Few of those players, perhaps, are better equipped to live with a day such as Tuesday, when Uribe awoke to learn he'd probably been traded to the Atlanta Braves after five seasons as a Dodger, discovered around lunch he probably hadn't been, went to the ballpark and kicked that around a little, then found out around dinner that, yeah, he'd probably been traded to the Braves again, this time for good.

The Braves seem to be very transparent about these things. Callaspo, the veteran infielder who'd been part of the trade until he rejected it, was in Tuesday night's lineup, just as he was in Monday night's before he was scratched.

"Attention media," went the press box announcement Tuesday, "the Braves have a lineup change. Alberto Callaspo has once again been scratched…"

Shortly thereafter, the Braves reported from their Twitter account, "Callaspo has been scratched due to trade talks being revisited."

Well then.

Juan Uribe poses for a portrait during spring training. (Getty)
Juan Uribe poses for a portrait during spring training. (Getty)

By mid-evening, Callaspo had changed his mind – "I just signed my contract here, so I just want to finish my season here," he'd told reporters an hour or two before he decided to finish his season elsewhere. If it seemed odd Callaspo, a .132 hitter over the past month, would prefer to stay with an organization that wished to trade him, it likely seemed odder (to Callaspo, anyway) to consent to an organization that has third basemen bubbling up from the ground. Even with Uribe (and his cap and cologne) gone, the Dodgers have Justin Turner and Alex Guerrero on the roster and – take your pick – Corey Seager and Hector Olivera on the way.

The Dodgers are in this perpetual transaction motion, mostly accumulating passable arms and flexible parts. The little bit of Callaspo that might help in the short term is a left-handed bat (he's a switch-hitter) off the bench. The rest was about more accumulation.
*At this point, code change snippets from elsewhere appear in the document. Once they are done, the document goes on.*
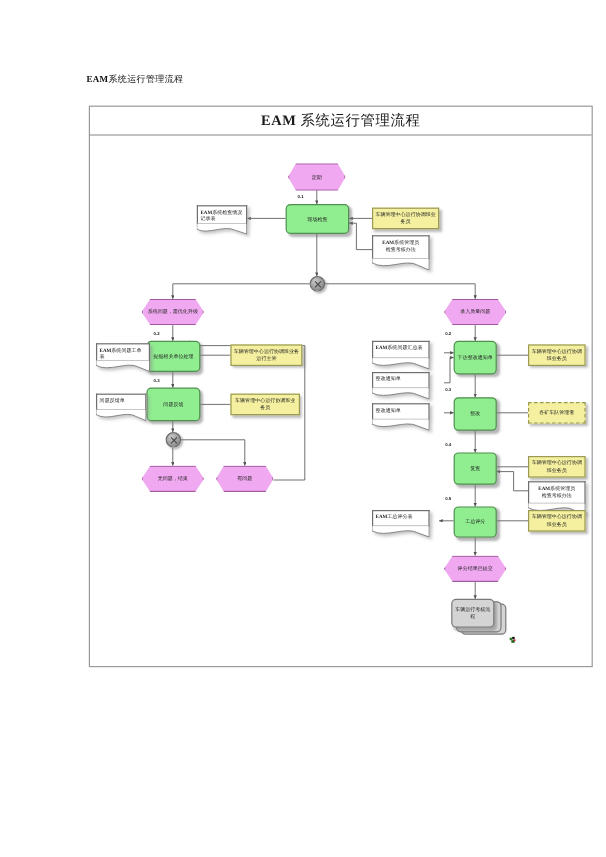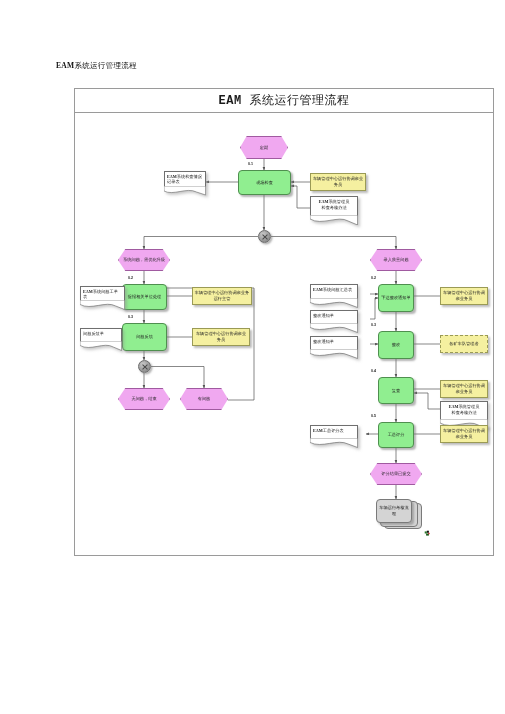--- a/index.html
+++ b/index.html
@@ -26,7 +26,7 @@
   
   #doc-heading {
     position: absolute;
-    left: 56px;
+    left: 72px;
     top: 61px;
     font-size: 7.5px;
     color: #111;

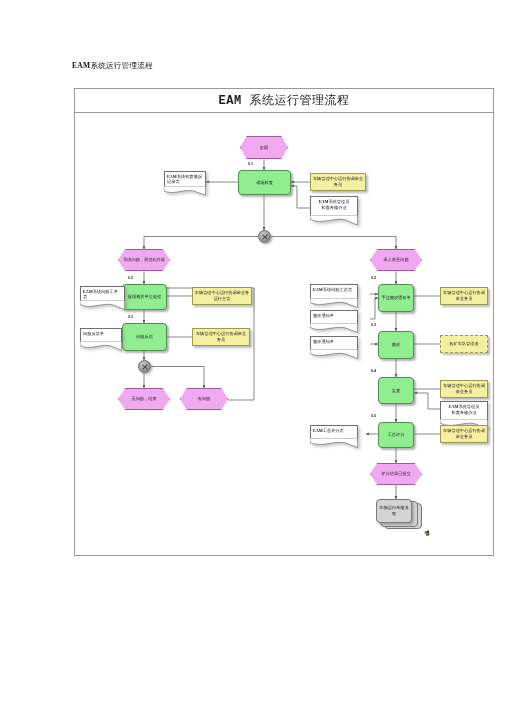--- a/index.html
+++ b/index.html
@@ -62,7 +62,7 @@
     justify-content: center;
   }
   #chart-title {
-    font-family: Liberation Mono, monospace;
+    font-family: Liberation Serif, serif;
     font-size: 12px;
     color: #1a1a1a;
     letter-spacing: 0.5px;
When it was all settled and Callaspo had ceased the coin-flipping, the Dodgers had received Callaspo and more pitching. The Braves had Uribe and a well-regarded arm – Withrow's – that currently is recovering from Tommy John surgery.

Uribe had made limbo look like a pretty cool place for as long as he could bear it.

"One never knows," he'd said in the afternoon. "Whatever their decision is, I respect it.

"It's happened to me before. One day you're here and the next day you're not. … It's just a matter of respecting their decision. Thank God there are other teams that want me."

A business, they'd said. That's all. Nothing personal.

And so Juan Uribe turned away before it got too personal.